Smart, Successful Transgender Martine Rothblatt

A Visionary Guided by Love

Smart, Successful Transgender Martine Rothblatt

Love night, love night, love is all around
love night, love night, here love can be found

[SWP Note: This is one of the most inspiring stories of 2014. In a world of so much discrimination and violence against the LGBT community, a highly successful and smart transgender woman who seems to have done many things out of love.

Below are excerpts of a Washington Post Magazine article. See full article]

Martine Rothblatt founded SiriusXM, a religion and a biotech. For starters.

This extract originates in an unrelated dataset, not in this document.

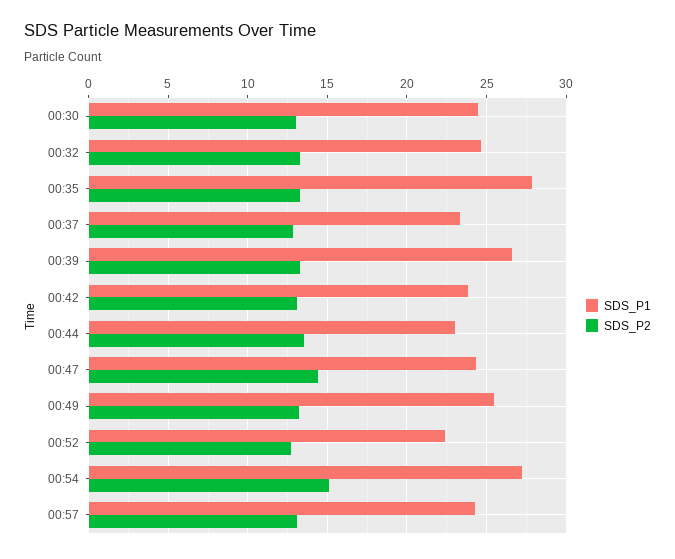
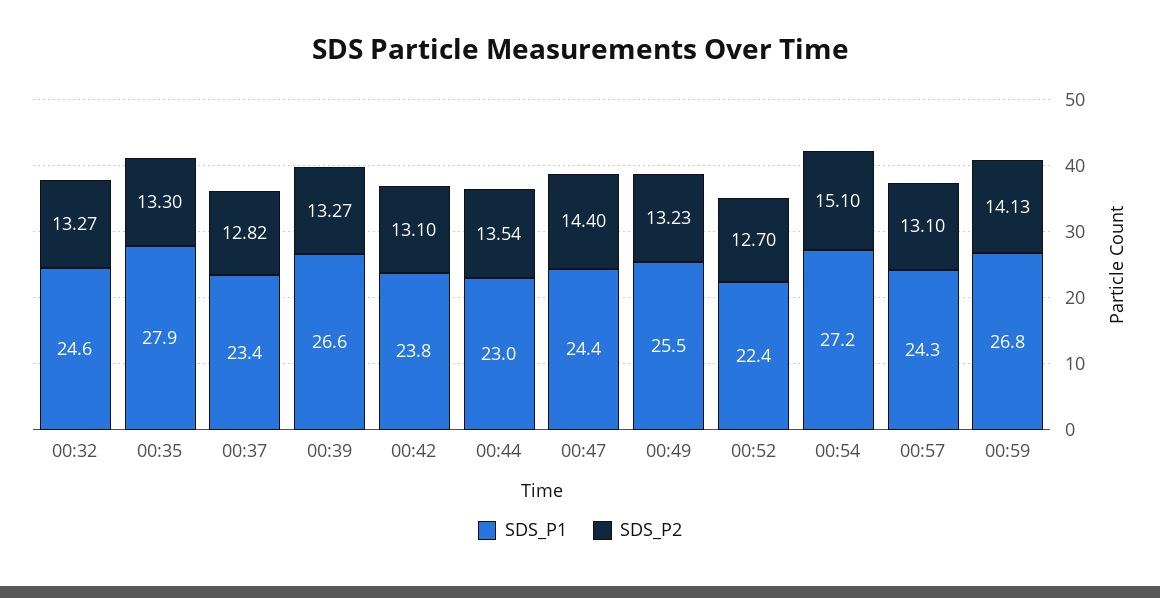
SDS_P1, 00:30: 24.5 -> none
SDS_P2, 00:30: 13 -> none
SDS_P1, 00:59: none -> 26.8
SDS_P2, 00:59: none -> 14.13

Martine Rothblatt founded SiriusXM, a religion and a biotech. For starters.

 

By Neely Tucker  December 12, 2014 Washington Post Magazine

Let’s be clear: Martine Rothblatt is just plain more of a lawyer than anybody else in this town.

The 60-year-old grandmother and CEO of United Therapeutics, the Silver Spring-based biotech she founded to help save her younger daughter’s life, banked $38 million last year. It made her the nation’s highest-paid female executive. It also made her the nation’s highest-paid transgendered person, as she had sex reassignment surgery in 1994.

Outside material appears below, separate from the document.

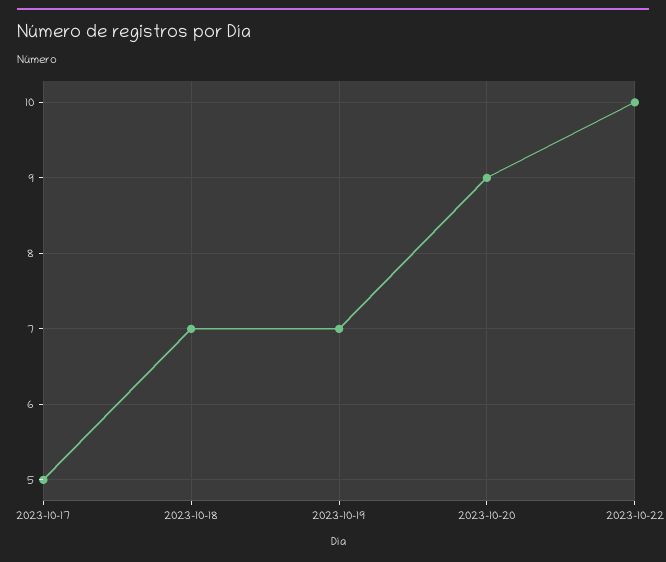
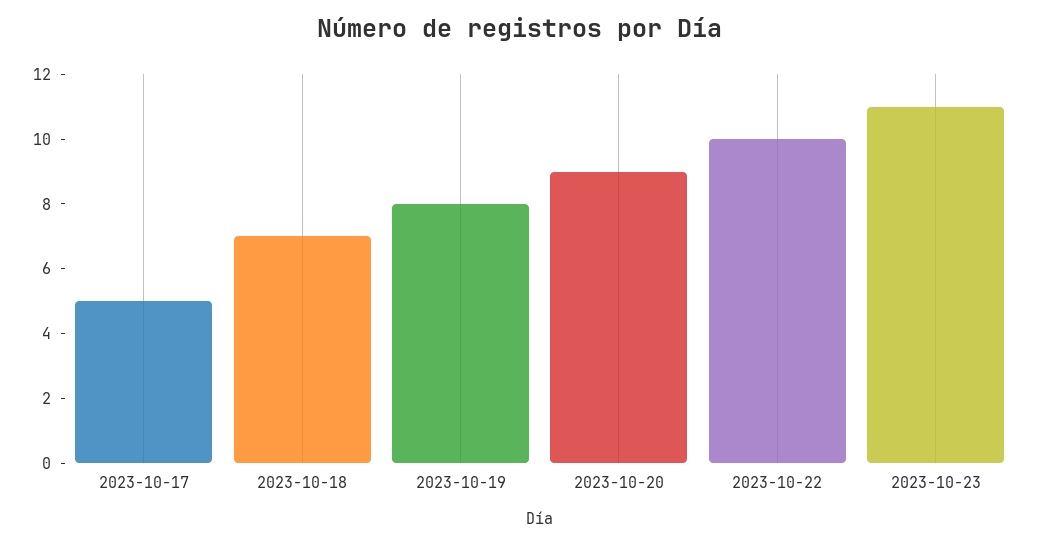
2023-10-19: 7 -> 8
2023-10-23: none -> 11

In a lab on Spring Street, Rothblatt’s newest project appears lifted from science fiction: disembodied but breathing human lungs, hissing away in dome-shaped incubators, part of a clinical trial attempting to mend donated but not-quite-accepted-for-transplant lungs so that they can actually be placed in living human beings.

On a Virginia farm, she’s also raising genetically altered pigs, in the hope that someday their lungs (and other organs) will be modified for use in human transplant, creating a nearly inexhaustible supply of organ donors.

She just published “Virtually Human,” a big-think manifesto on the rights of yet-to-be-created cyber-humans, who might one day be uploaded with all of your thoughts, dreams, memories and online activity and live for eternity as a sort-of you.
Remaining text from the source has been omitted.